[Data shown]:
┌──
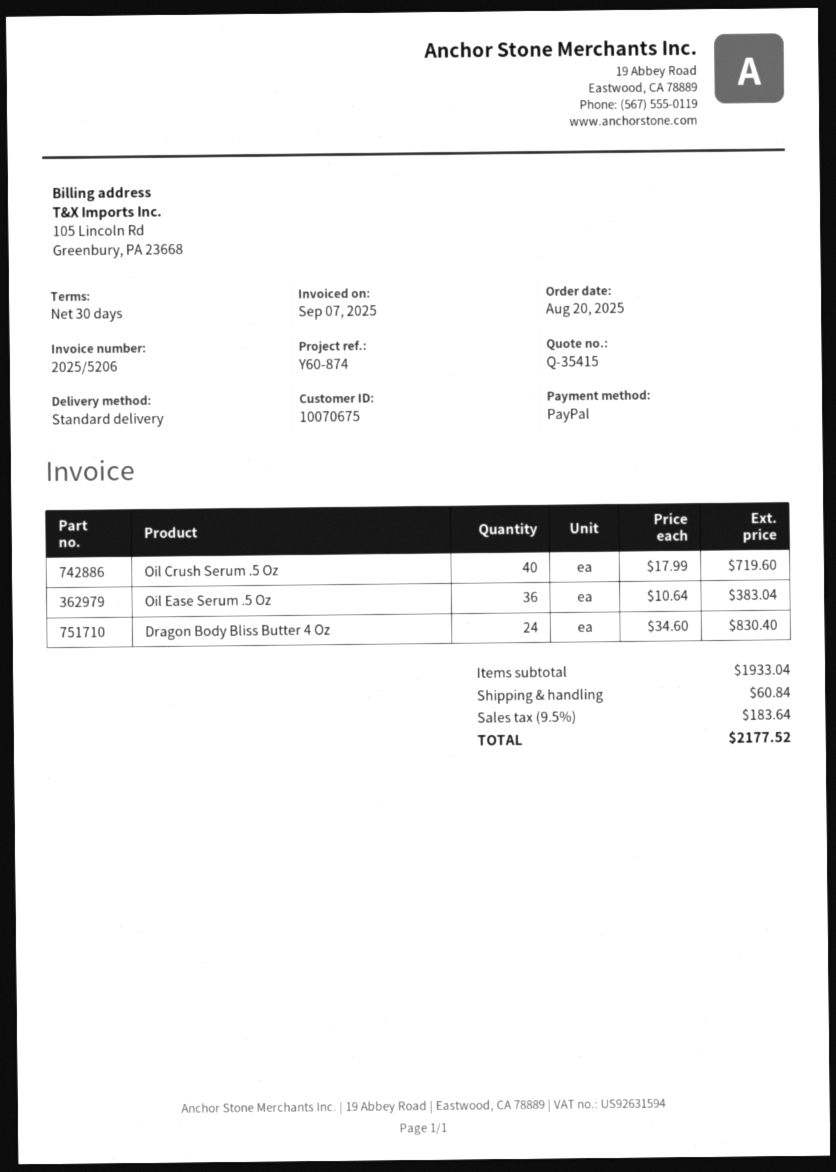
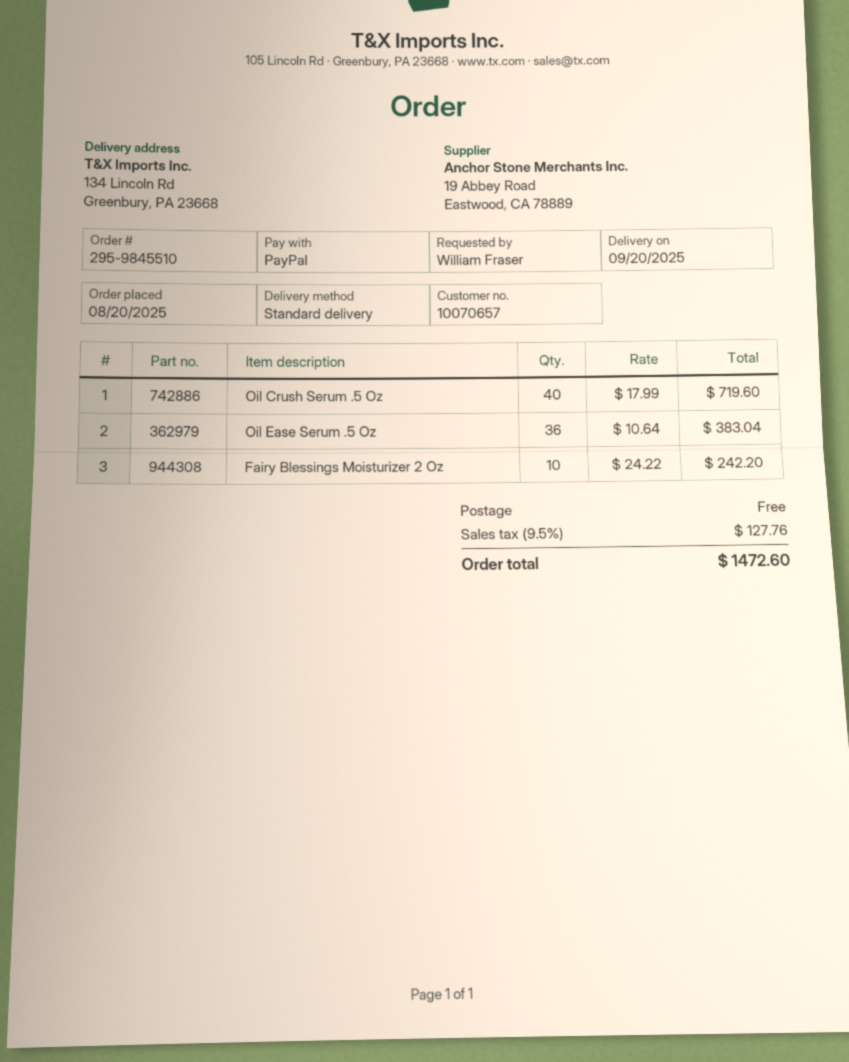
customer number: 10070675 -> 10070657
Dragon Body Bliss Butter 4 Oz: 24 x 34.60 = 830.40 -> none
Fairy Blessings Moisturizer 2 Oz: none -> 10 x 24.22 = 242.20
shipping: 60.84 -> 0.00
tax: 9.5% = 183.64 -> 9.5% = 127.76
total: 2177.52 -> 1472.60

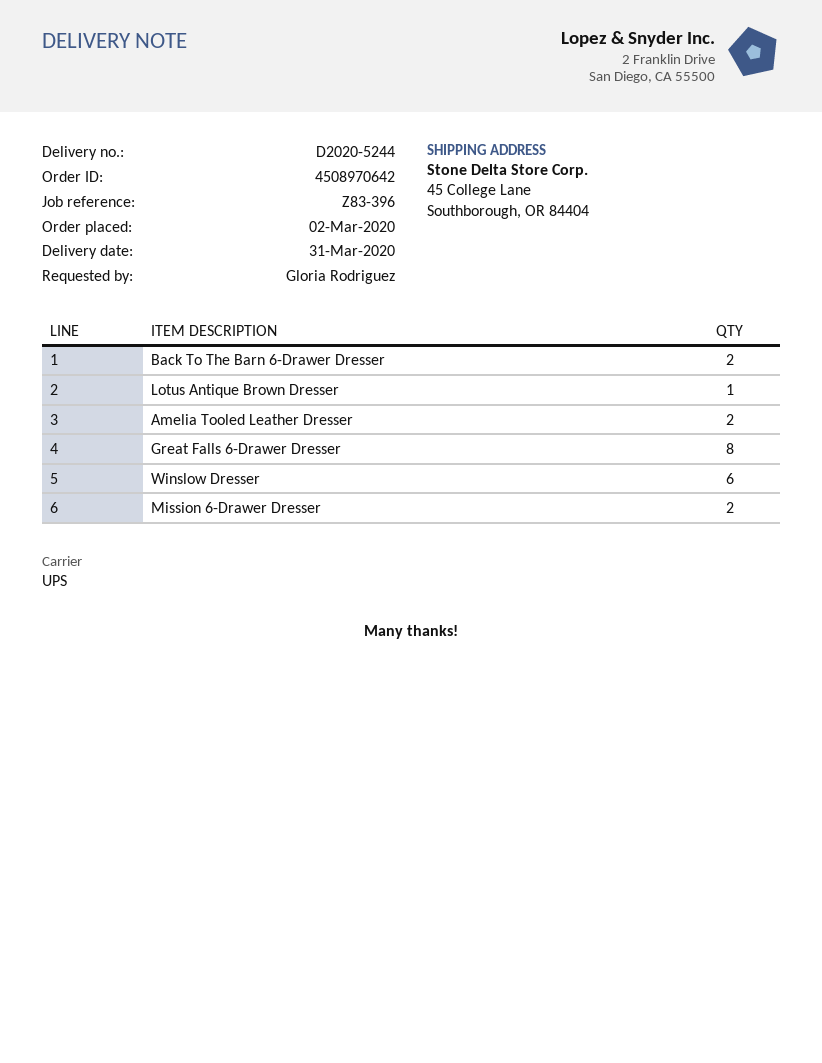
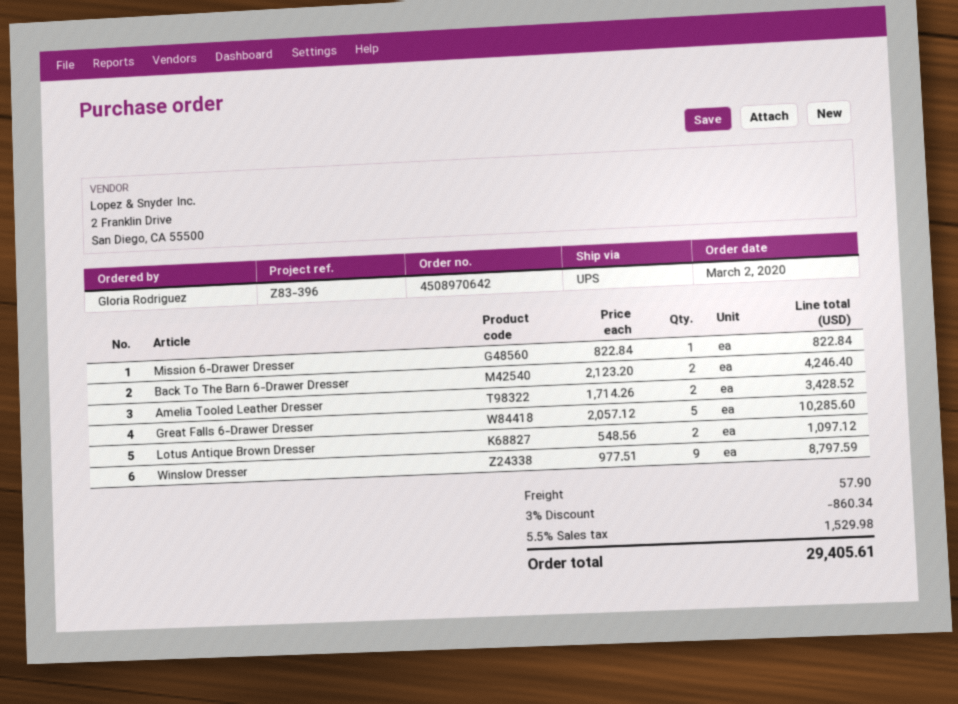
Lotus Antique Brown Dresser: 1 -> 2
Great Falls 6-Drawer Dresser: 8 -> 5
Winslow Dresser: 6 -> 9
Mission 6-Drawer Dresser: 2 -> 1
└──
[Work item]: Exclude the pictures, and output exactly the lines from the one with "tax: 9.5% = 183.64 -> 9.5% = 127.76" through the last line of the records, both included.

[Output]:
tax: 9.5% = 183.64 -> 9.5% = 127.76
total: 2177.52 -> 1472.60

Lotus Antique Brown Dresser: 1 -> 2
Great Falls 6-Drawer Dresser: 8 -> 5
Winslow Dresser: 6 -> 9
Mission 6-Drawer Dresser: 2 -> 1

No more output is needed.